E’ anche il senso della lettera-appello che — per la Giornata Mondiale della Terra 2020 — hanno inviato un gruppo di studiosi (filosofi, economisti, antropologi, missionari, medici esperti di energia, teologi) italiani: «L’epidemia provocata dal nuovo virus SARS-CoV-2, con il suo tragico carico di morti e miseria, serva da insegnamento», vi si legge. «La Terra è un macrorganismo vivente in cui tutto si tiene: biologia, ecologia, economia, istituzioni sociali, giuridiche e politiche. La salute di ciascun individuo è interconnessa e dipendente dal buon funzionamento dei cicli vitali del pianeta». E citando le nuove malattie sempre più frequenti, gli incendi e l’abbattimento delle foreste tropicali, consumo di suolo vergine, lo sfruttamento minerario, la caccia e il consumo di fauna selvatica, la concentrazione di allevamenti animali, l’agricoltura superintensiva, l’appello invita a non sottovalutare i fenomeni in atto.

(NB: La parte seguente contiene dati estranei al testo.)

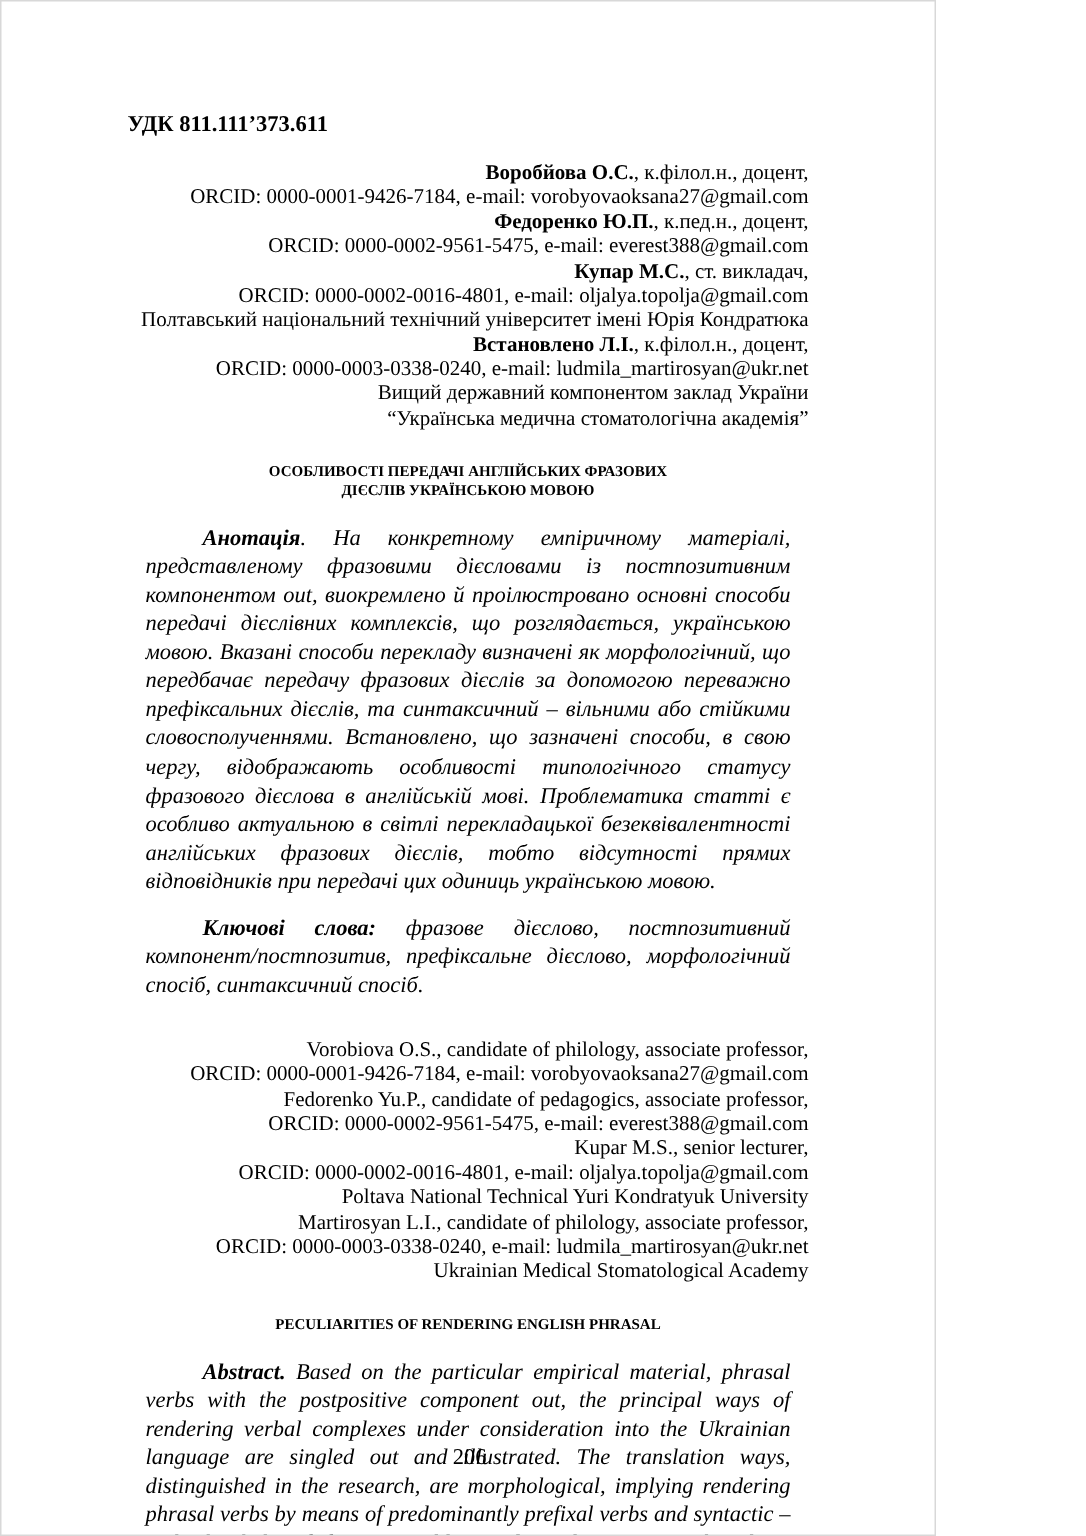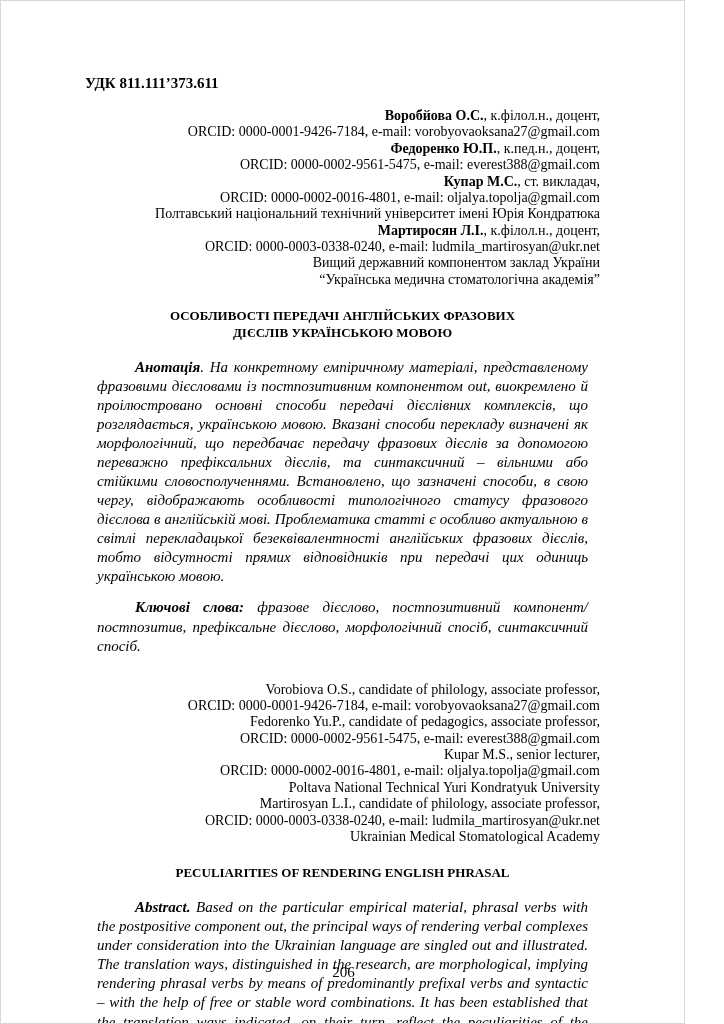"УДК 811.111’373.611" .page { width: 685px -> 624px }
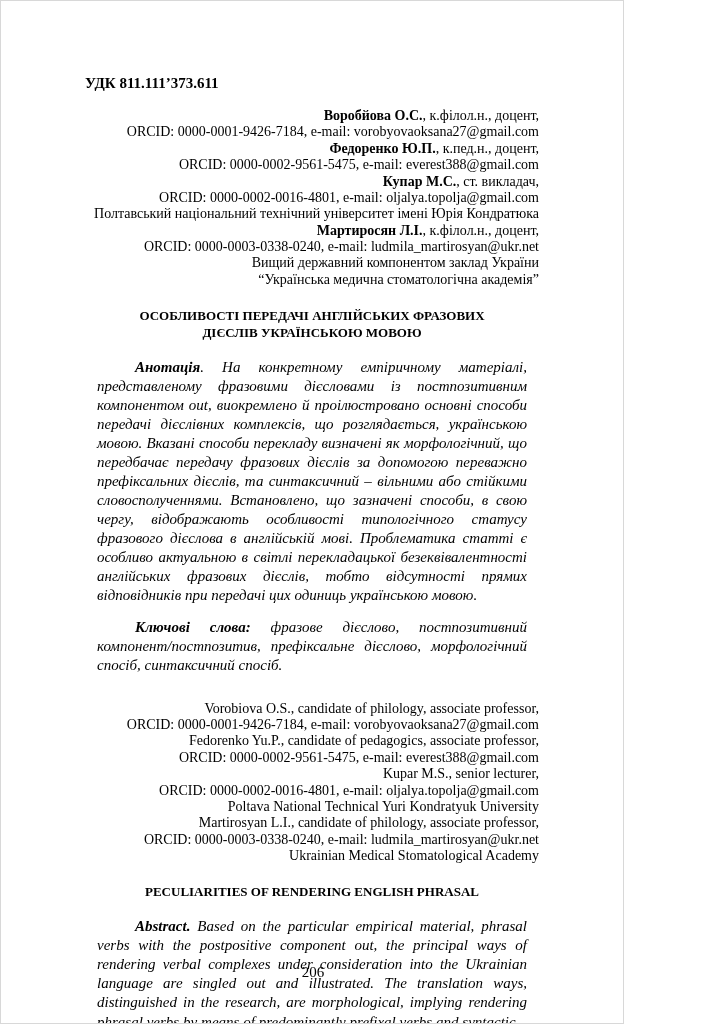"Мартиросян Л.І." span.b { text: Мартиросян -> Встановлено }
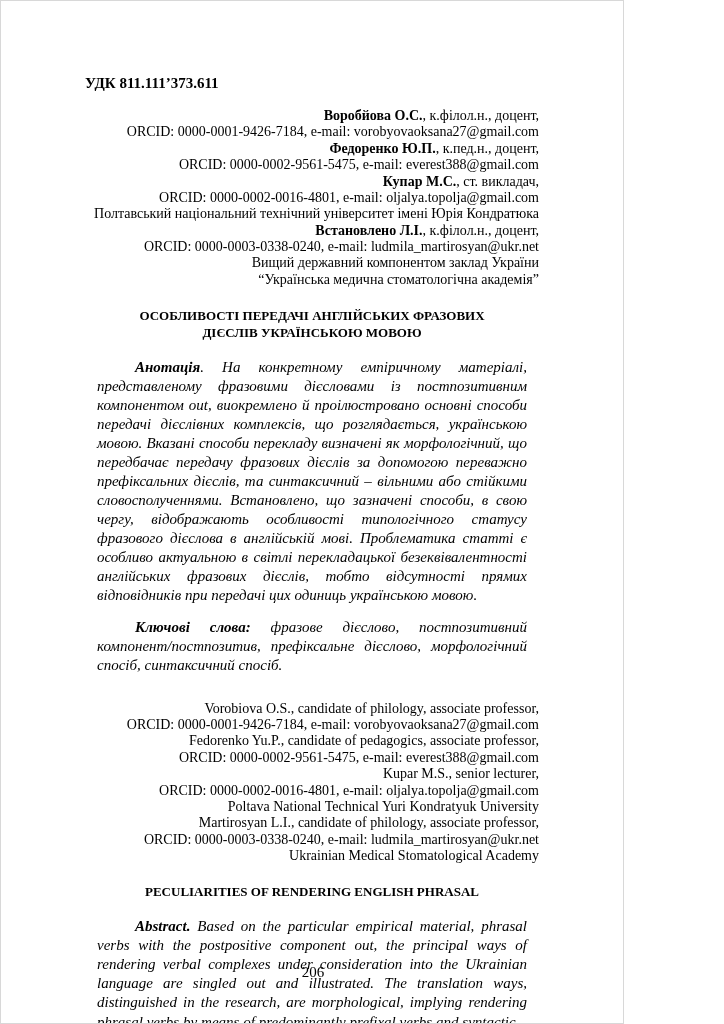"ОСОБЛИВОСТІ ПЕРЕДАЧІ АНГЛІЙСЬКИХ" .title { font-size: 13px -> 10px }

La salute, bene comune globale

«In quanto esseri umani siamo parte della natura. Esistiamo gli-uni-con-gli-altri, in reciproca connessione…» — prosegue la lettera — e poiché il 2020 è l’anno dedicato dall’Onu alla biodiversità, appare grave il rinvio al prossimo anno del summit di Glasgow, dove era in programma la verifica dell’Accordo di Parigi sul clima. Sono già passati cinque anni dall’Agenda 2030 sullo sviluppo sostenibile dell’Onu e molti dei target intermedi fissati al 2020, nell’ambito dei suoi 17 macro obiettivi, «sono stati clamorosamente disattesi». Sono passati cinque anni anche dalla pubblicazione dell’enciclica Laudato sì, «ma il suo messaggio per un’ecologia integrale è stato ignorato». Ecco perché «non possiamo più fingere di non vedere. La normalità del mondo dopo-coronavirus non può essere quella di prima. Tutto e subito deve cambiare direzione, parametri di misura, valori di riferimento. Non vogliamo essere testimoni muti».